Friday, June 12, 2015

Supernatural Friday: Truth on the Living Dead

 

I want to set some records straight, as I noticed more and more people consider zombies to be flesh eaters, thanks to "Night of the Living Dead," and zombie horror flicks after that. In reality all undead is living dead. 

This goes back to Gilgamesh and maybe even back to caveman times. Vampires in Eastern Europe did not begin just drinking blood, but flesh too. They were also mindless like zombies, coming from their graves to attack their relatives, not everybody. Later this changed to any person could be a victim of the vampire.  Watching an episode of  "Game of Thrones," they had white walkers, but they di not bit or eat the living to change them. Those people died. It took the head walker with a crown on its head and do something--obviously magic--for the new dead to arise. So not all dead eat flesh, but all dead that rise from death are the living dead, or undead.

http://digital-art-gallery.com/oid/10/640x912_3296_Undead_2d_fantasy_guild_wars_undead_picture_image_digital_art.jpg
Zombie was a term a reporter called the ghouls of Night of the Living Dead. Romero thought of them as ghouls, not zombies. A zombie is supposed to be the living dead: people who die and are resurrected, but without their souls. According to legend, a zombi is someone who has annoyed his or her family and community to the degree that they can no longer stand to live with this person. They respond by hiring a Bokor who turns that person into a zombie. They can take orders, and they're supposed to never be tired, and to do what the master says.
Zombies are the product of spells by a voodoo sorcerer called a bokor. The word is believed to be of West African origin and was brought to Haiti by slaves from that region. Slavery was hard and cruel and it coud even be thought that maybe zombies was developed to keep a slave from killing themselves to escape slavery.  To become a zombie was the slave's worst nightmare: to be dead and still a slave, an eternal field hand. There are several ways to destroy zombies in fiction or movies and TV shows (decapitations or gunshots to the head are popular), though according to Haitian folklore the goal is to release the person from his or her zombie state, not to outright kill the person. There are several ways to free a zombie; feed the zombie salt; others say that if a zombie sees the ocean its mind will return and it will become self-aware and angry, trying to return to its grave.
The word "zombi" —spelled for years without the "e"— first appeared in print in an American newspaper in a reprinted short story called "The Unknown Painter" in 1838.  Then William Seabrook wrote about seeing "voodoo" cults in Haiti and the concept of the zombi to many readers. Several film scholars believe the book was the basis of the classic 1932 horror film White Zombie.
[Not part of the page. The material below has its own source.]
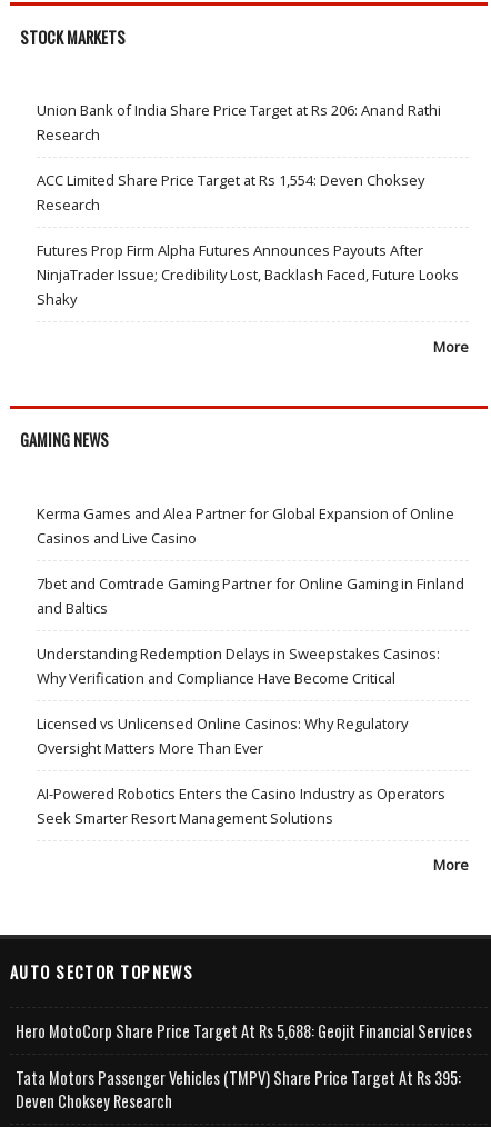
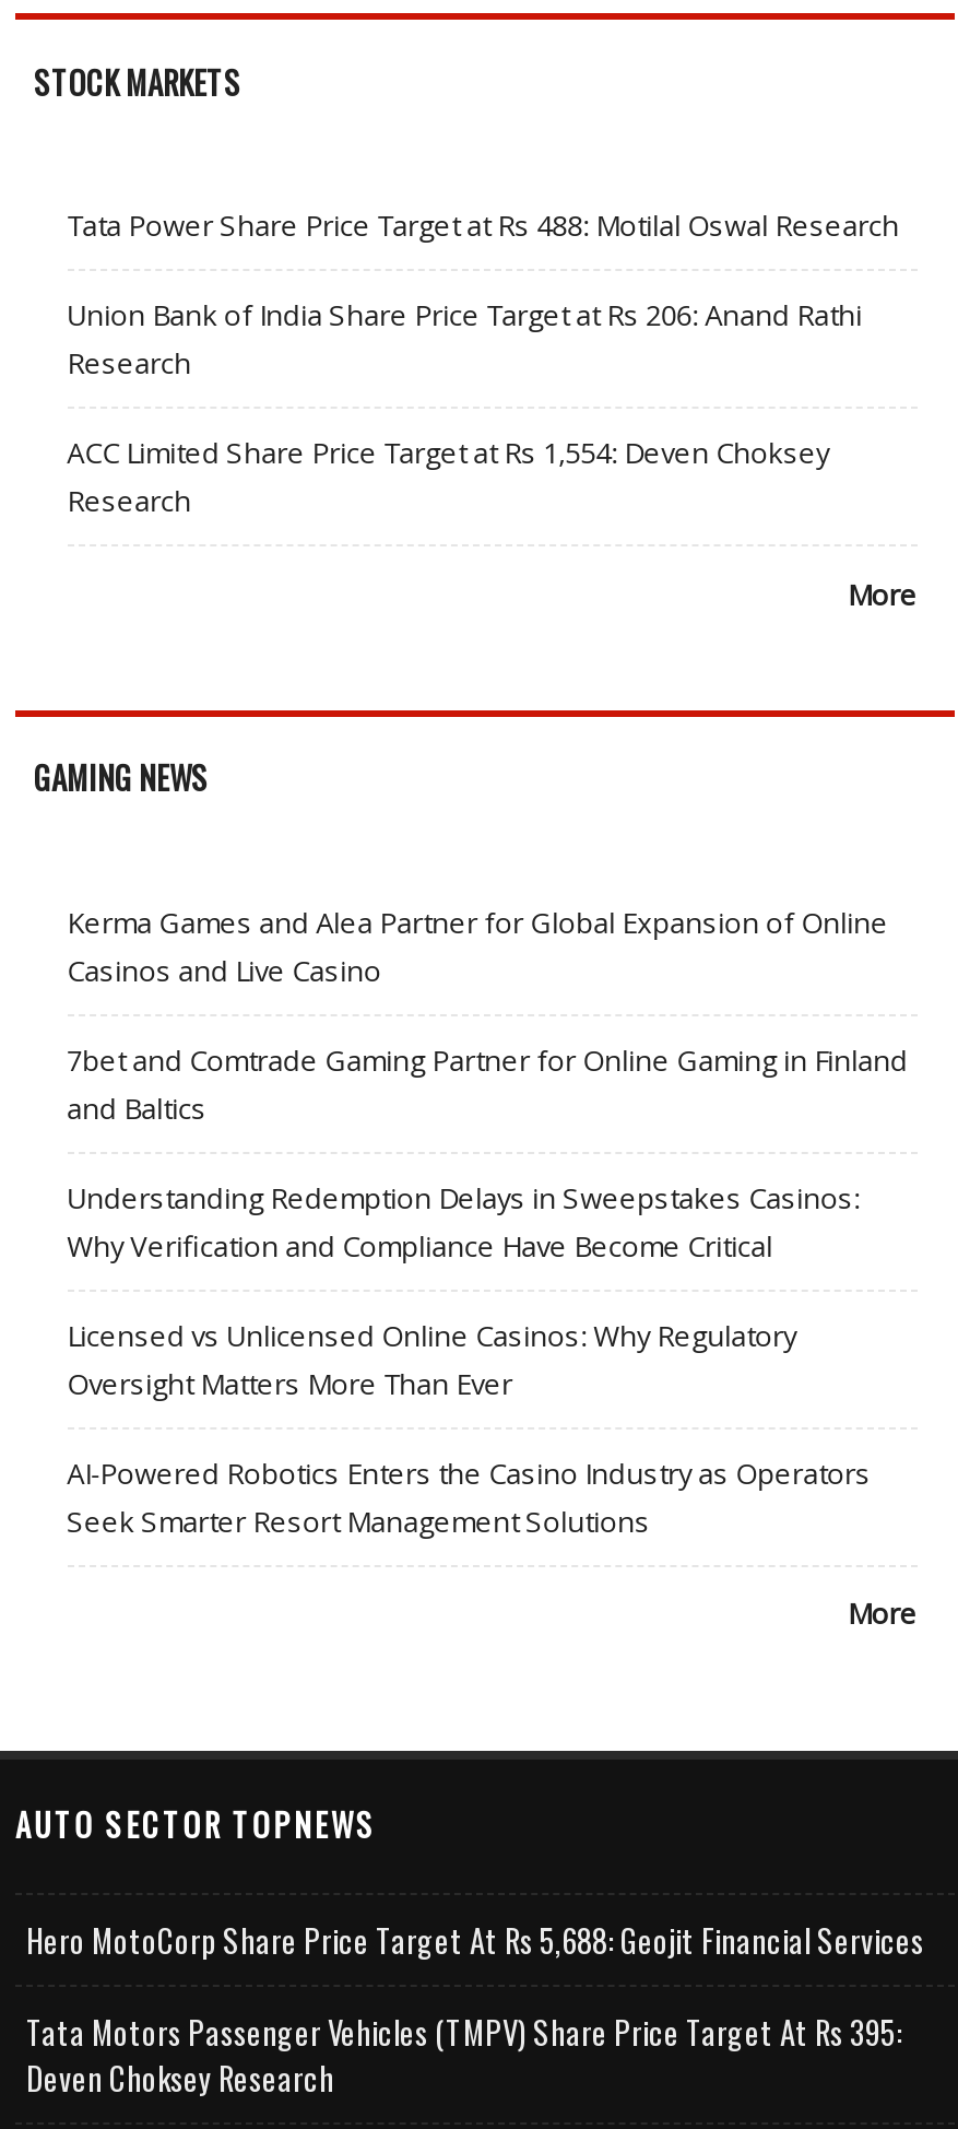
none -> [67,205,899,245] Tata Power Share Price Target at Rs 488: Motilal Oswal Research
moved [36,100,441,215] -> [67,295,862,520]: Union Bank of India Share Price Target at Rs 206: Anand Rathi | Research | ACC Limited Share Price Target at Rs 1,554: Deven Choksey | Research
[36,240,458,309] Futures Prop Firm Alpha Futures Announces Payouts After | NinjaTrader Issue; Credibility Lost, Backlash Faced, Future Looks | Shaky -> none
The most famous studies of Haitian zombies was ethnobotanist Wade Davis' 1985 book The Serpent and the Rainbow: A Harvard Scientist's Astonishing Journey into the Secret Societies of Haitian Voodoo, Zombies, and Magic. Wade studied the case of Clairvius Narcisse, a man believed to have been turned into an actual zombie through a combination of drugs (including puffer fish venom and toad venom) in order to mimic death. Then they gave him the hallucinogenic drug tetrodotoxin to keep him in a zombie-like state.

So zombie does not mean the undead person is a flesh eater. Let's call the undead what it is-undead, living dead, walking dead. Because that is what they all are.